*** Dataset records ***
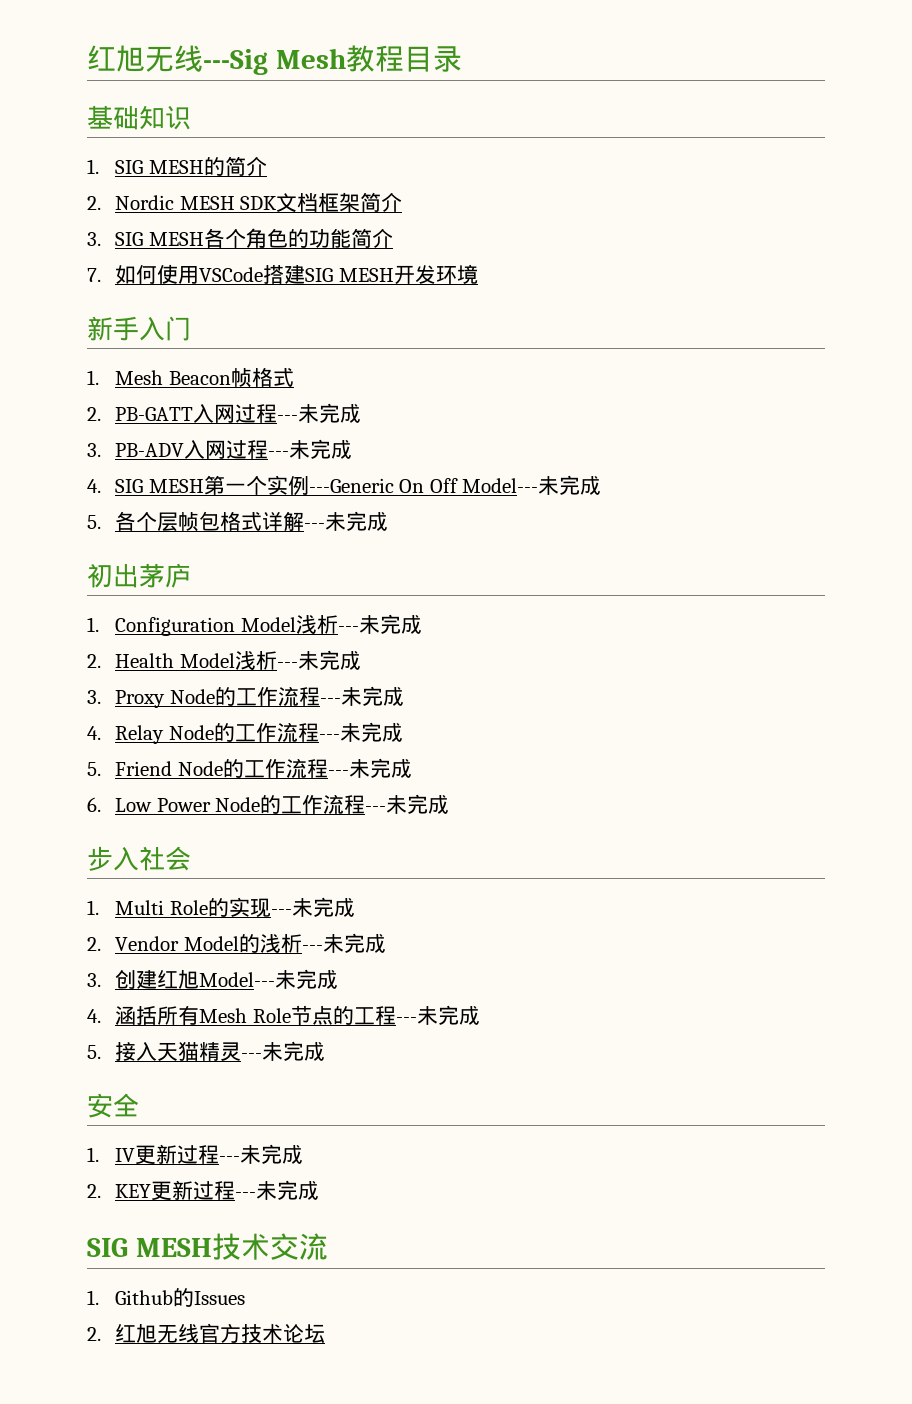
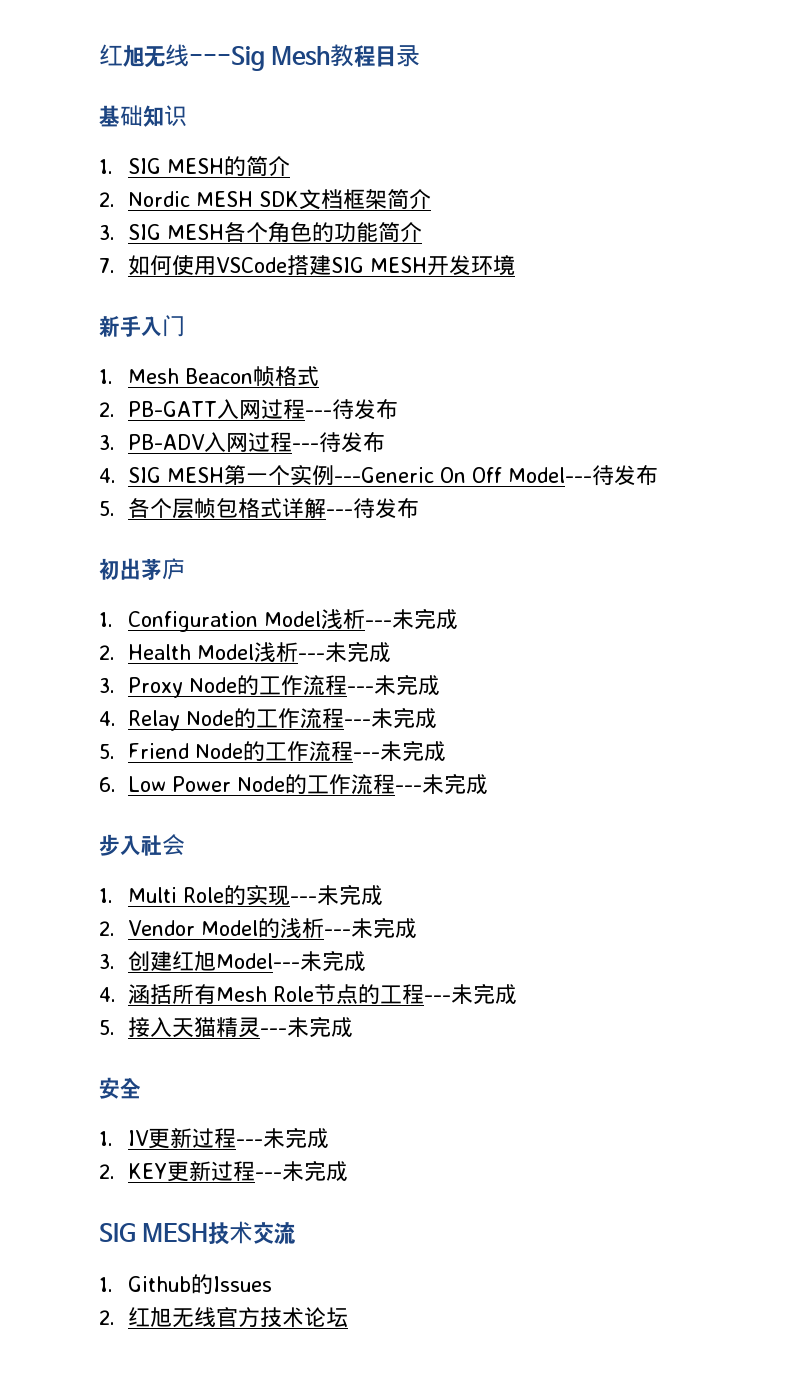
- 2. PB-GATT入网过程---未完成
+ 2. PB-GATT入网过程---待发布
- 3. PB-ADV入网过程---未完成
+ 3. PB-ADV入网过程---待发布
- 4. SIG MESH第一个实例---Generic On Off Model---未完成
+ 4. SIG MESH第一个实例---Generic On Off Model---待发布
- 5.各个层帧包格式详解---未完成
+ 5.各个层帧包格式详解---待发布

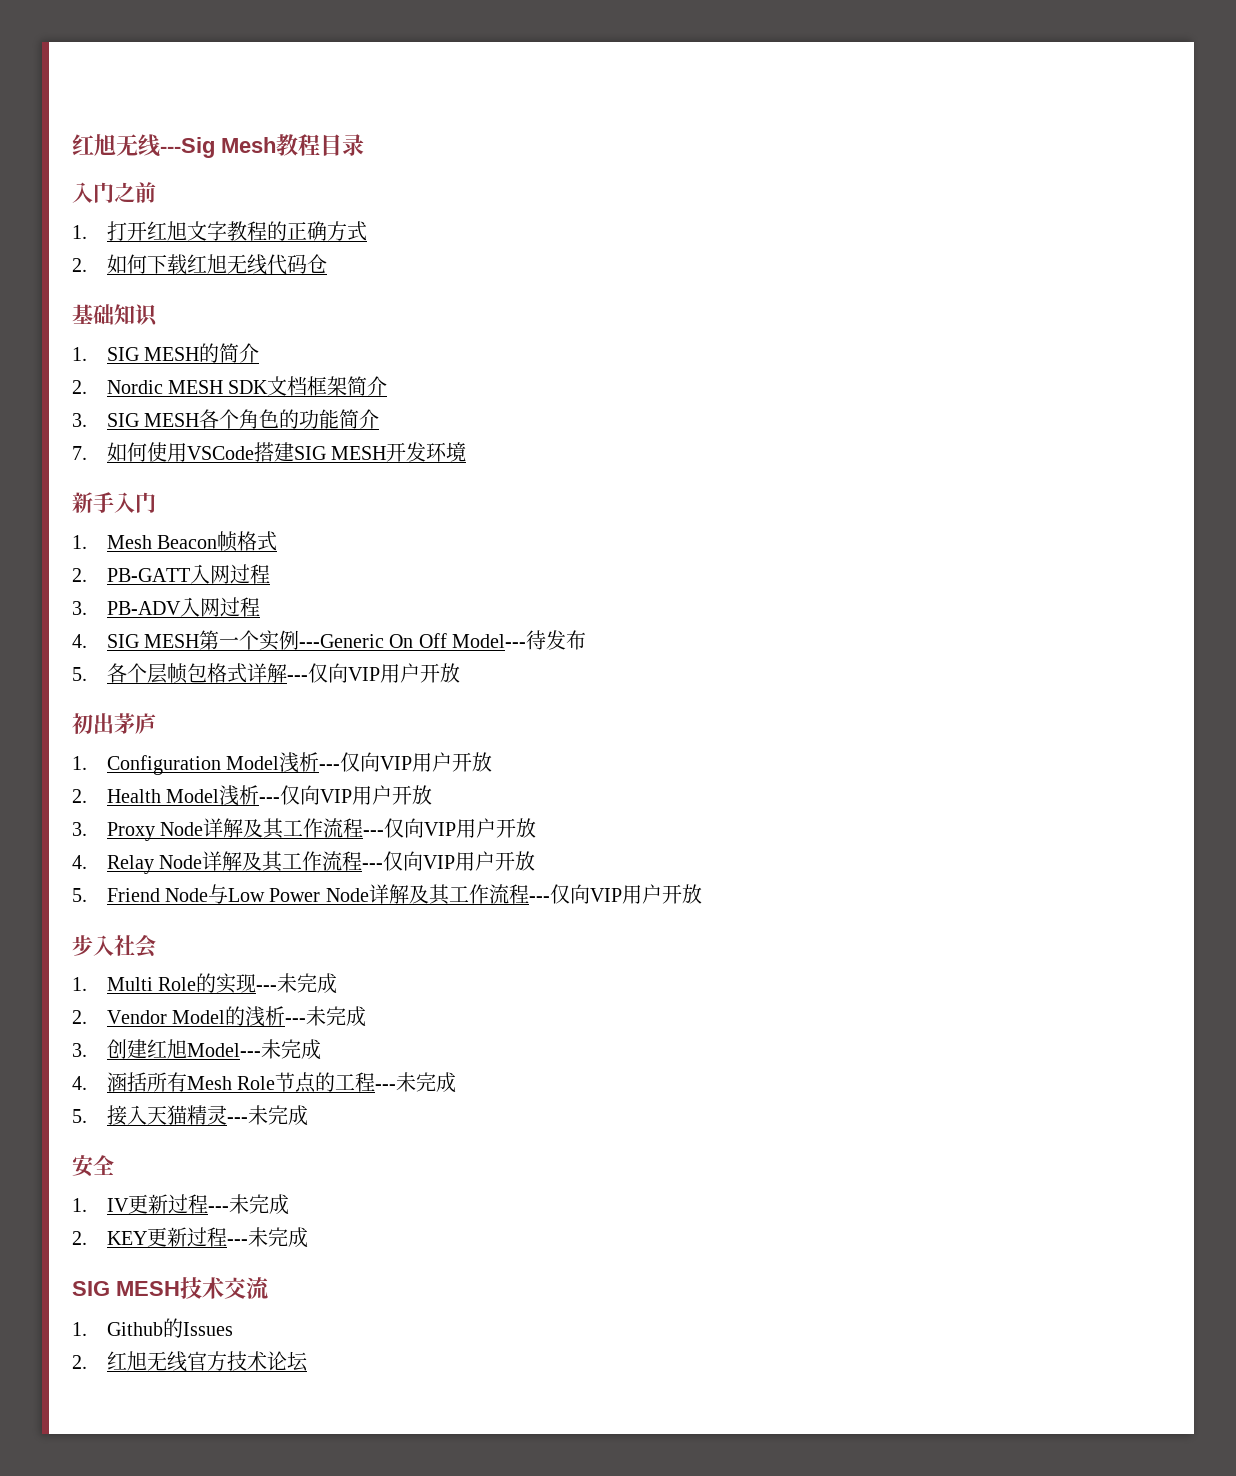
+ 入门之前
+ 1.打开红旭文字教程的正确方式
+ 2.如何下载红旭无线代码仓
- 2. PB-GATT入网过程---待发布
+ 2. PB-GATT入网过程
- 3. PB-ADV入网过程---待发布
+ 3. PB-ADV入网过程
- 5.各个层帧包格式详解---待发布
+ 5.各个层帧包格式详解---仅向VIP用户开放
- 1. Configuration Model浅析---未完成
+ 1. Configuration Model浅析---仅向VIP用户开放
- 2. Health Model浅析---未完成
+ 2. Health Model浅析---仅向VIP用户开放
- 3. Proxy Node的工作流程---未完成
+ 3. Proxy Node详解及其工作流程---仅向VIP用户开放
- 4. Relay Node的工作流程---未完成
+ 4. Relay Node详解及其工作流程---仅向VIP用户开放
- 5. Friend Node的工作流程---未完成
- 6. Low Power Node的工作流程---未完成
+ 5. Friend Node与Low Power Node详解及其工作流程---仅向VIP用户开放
*** End of Dataset records ***
*** Dataset records ***
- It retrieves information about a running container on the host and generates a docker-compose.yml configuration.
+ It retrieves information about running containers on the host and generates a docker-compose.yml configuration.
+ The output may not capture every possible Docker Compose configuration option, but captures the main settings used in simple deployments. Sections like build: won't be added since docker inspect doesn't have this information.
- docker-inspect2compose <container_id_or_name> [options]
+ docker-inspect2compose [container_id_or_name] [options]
*** End of Dataset records ***
## [Work request]
Extract exactly and only the lines above from the line containing "2. Health Model浅析---仅向VIP用户开放" through the line containing "Node与Low Power Node详解及其工作流程---仅向VIP用户开放", both end lines included.

## [Result for this exercise]
+ 2. Health Model浅析---仅向VIP用户开放
- 3. Proxy Node的工作流程---未完成
+ 3. Proxy Node详解及其工作流程---仅向VIP用户开放
- 4. Relay Node的工作流程---未完成
+ 4. Relay Node详解及其工作流程---仅向VIP用户开放
- 5. Friend Node的工作流程---未完成
- 6. Low Power Node的工作流程---未完成
+ 5. Friend Node与Low Power Node详解及其工作流程---仅向VIP用户开放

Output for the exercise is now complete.